Sunday, March 6, 2011

Uzi or Ukulele?

Choosing the right weapon is like choosing the right shoe. You have to take a number of factors into account. Where will you be? What is the terrain like? How close or far will you be from whomever will experience said weapon? Will you be running?

If you are in the woods running from a mad axeman, wearing your Jimmy Choo strappy sandals is not a great idea. Not only are you going to ruin that signature shoe, but you are apt to break an ankle. Similarly, if you are being chased by a mad axeman, when you have to fight back, you’ll want a weapon on hand. It will have to be easily transported and usable at a safe distance.

Also like shoes, the number of possible weapons is staggering. Guns, knives, axes, cross bows, maces, shivs, poison, electricity, vehicles, blunt objects…All weapons that are not inventions of necessity need to be researched and practiced before you find yourself using them.
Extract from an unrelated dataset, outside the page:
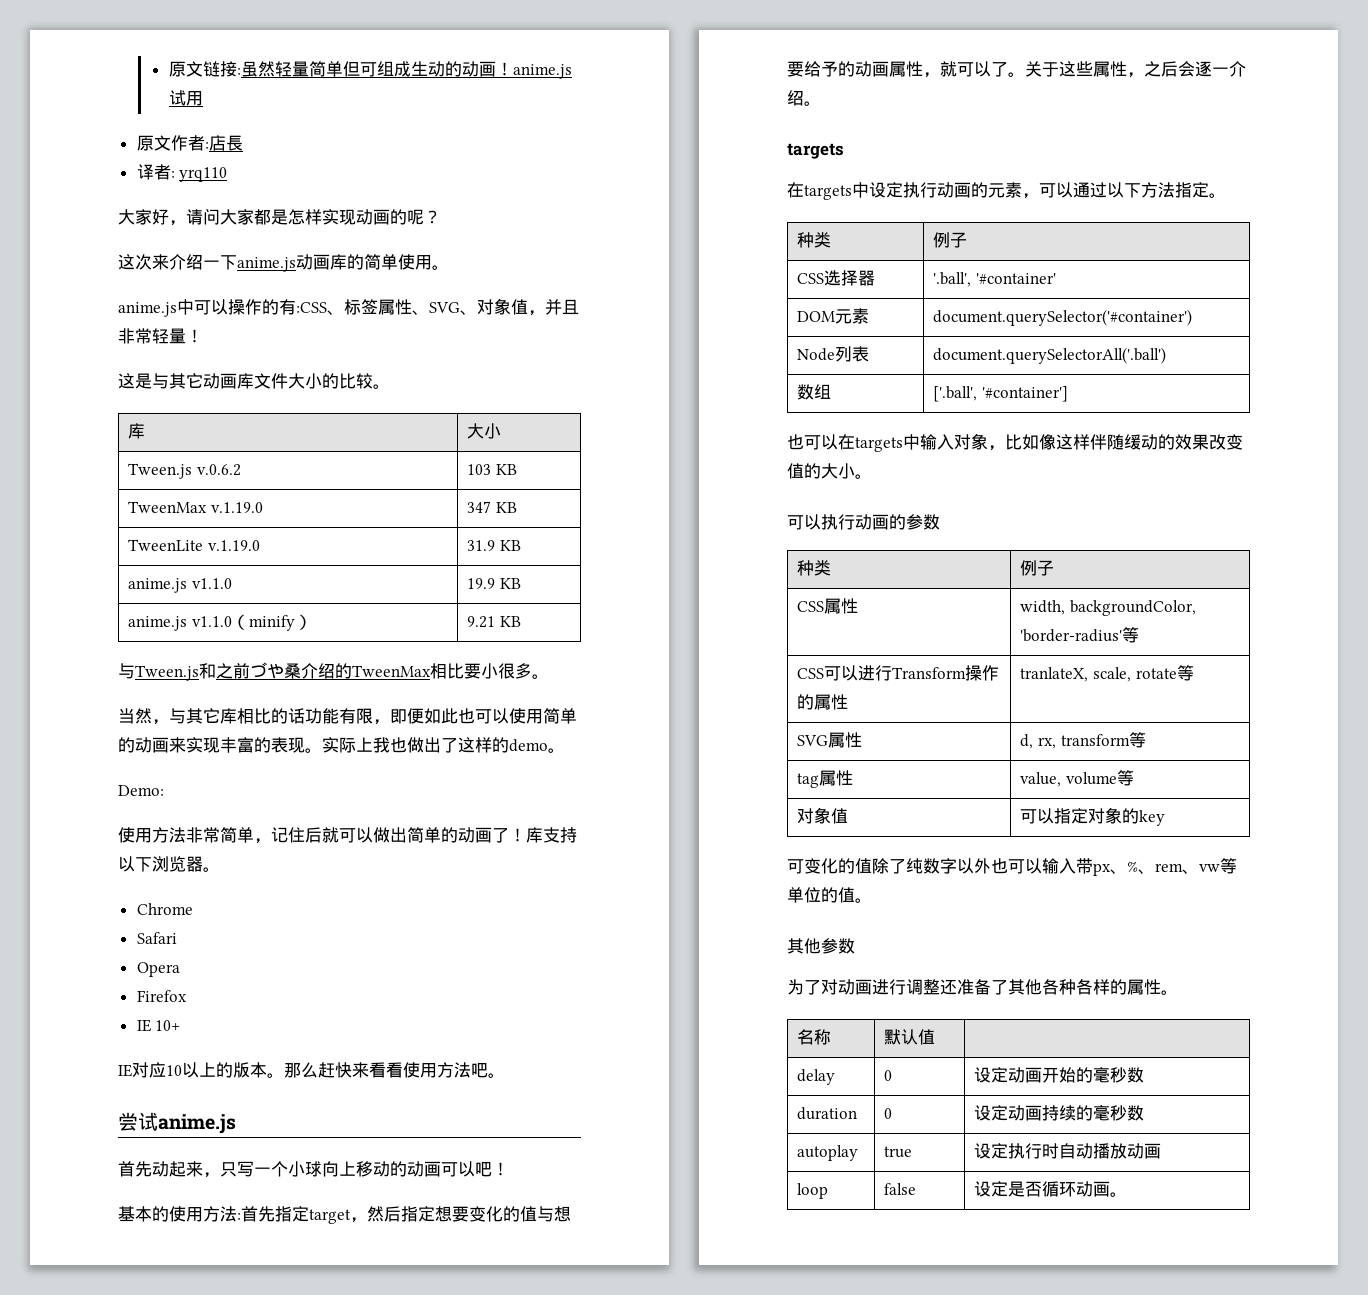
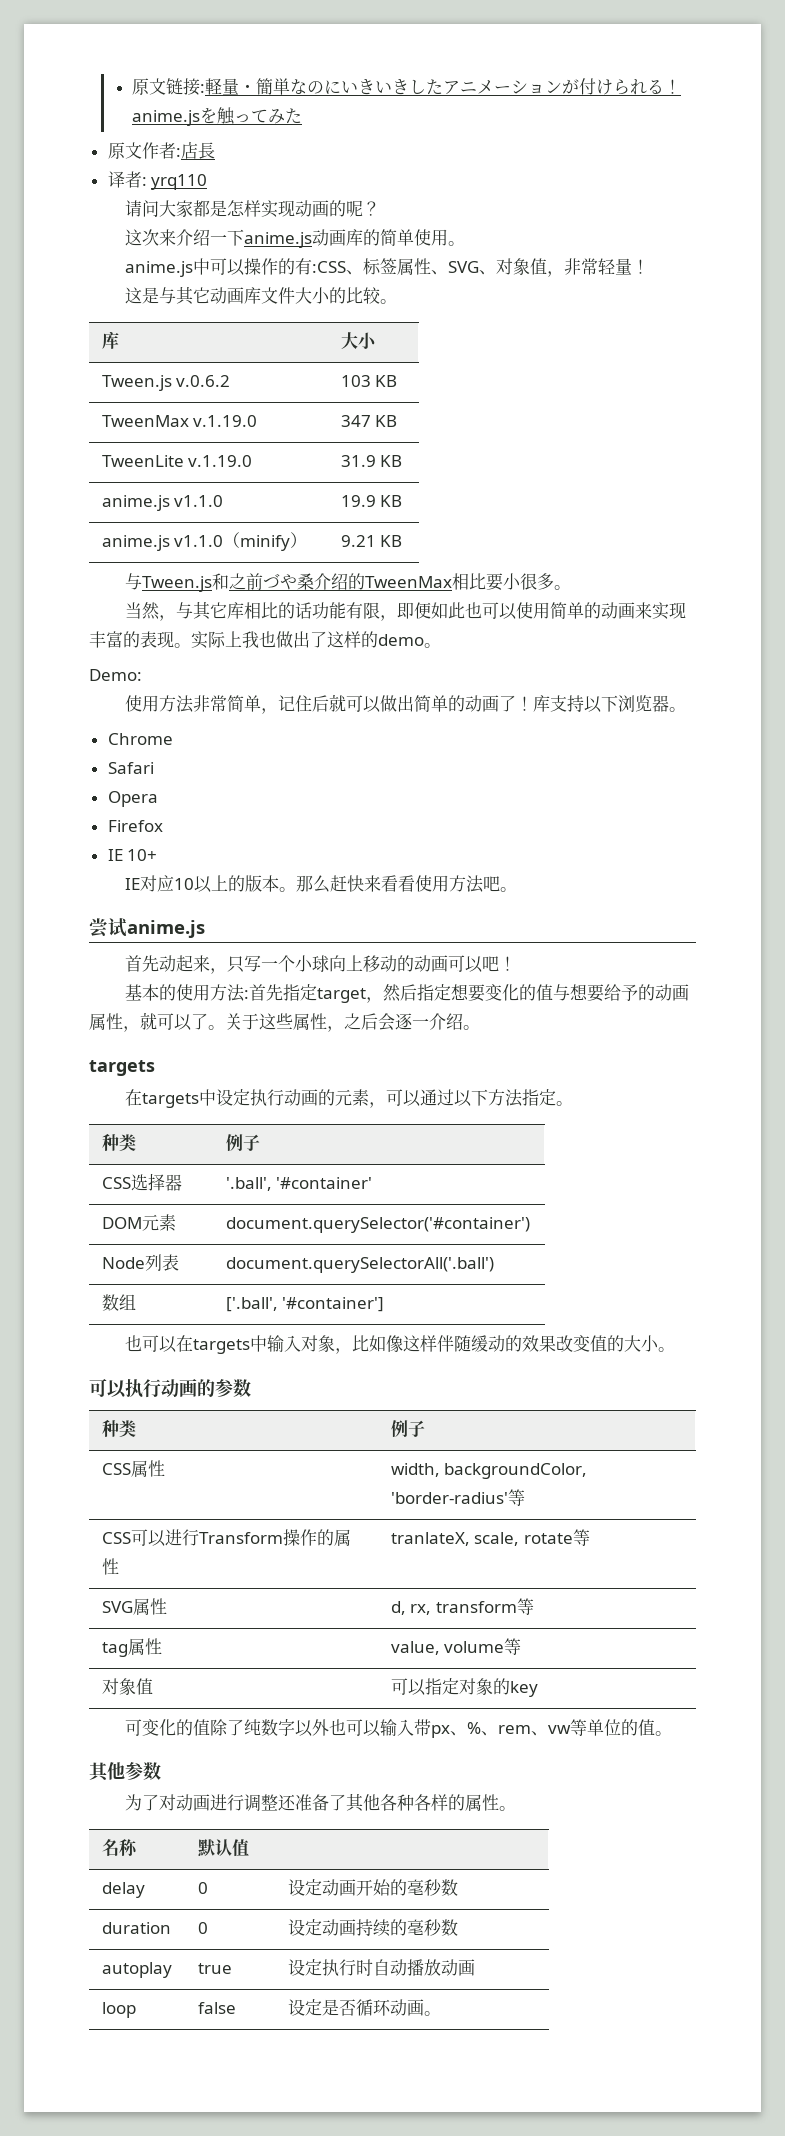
[240,61,572,79] [168,90,203,106] 虽然轻量简单但可组成生动的动画！anime.js试用 -> [204,78,681,95] [131,107,302,126] 軽量・簡単なのにいきいきしたアニメーションが付けられる！anime.jsを触ってみた
[118,209,186,226] 大家好， -> (208, 182) none
[545,299,579,315] 并且 -> (564, 274) none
If guns are your weapon of choice, take gun safety and shooting lessons. Cross bows, take archery classes. Blunt objects, string up watermelons in trees as piƱatas.

This weapon has a number of items in its subset. Some are small enough to hide in your cleavage. Others need to be wheeled about on vehicles. When choosing the right gun, look for something you’ll be able to handle. If it’s too heavy to carry, it’s probably best left alone. Unless you have the upper body strength of Linda Hamilton a la Termintator 2, stay away from the guns with loads of kickback. Also, be aware that you’ll need to be able to carry extra ammo and reload quickly.

Blunt Objects
While these are often more children of necessity than a predetermined weapon, learning to wield one successfully could save your life. For example, if you are petite or need to lift a few weights, choke up on the bat to increase the strength of your swing.

Sharp Objects
Sharps are as varied as guns. Choose a weapon that is light enough to control, but strong enough to do damage. A butter knife may be easy to control, but attacking someone with one is just silly. Half the time they can’t even cut cold butter! Go for the butcher’s knife! To learn how to safely and effectively wield a knife, take a cooking class that focuses on meats. For larger weapons like kitanas and swords, look into taking fencing or martial arts classes.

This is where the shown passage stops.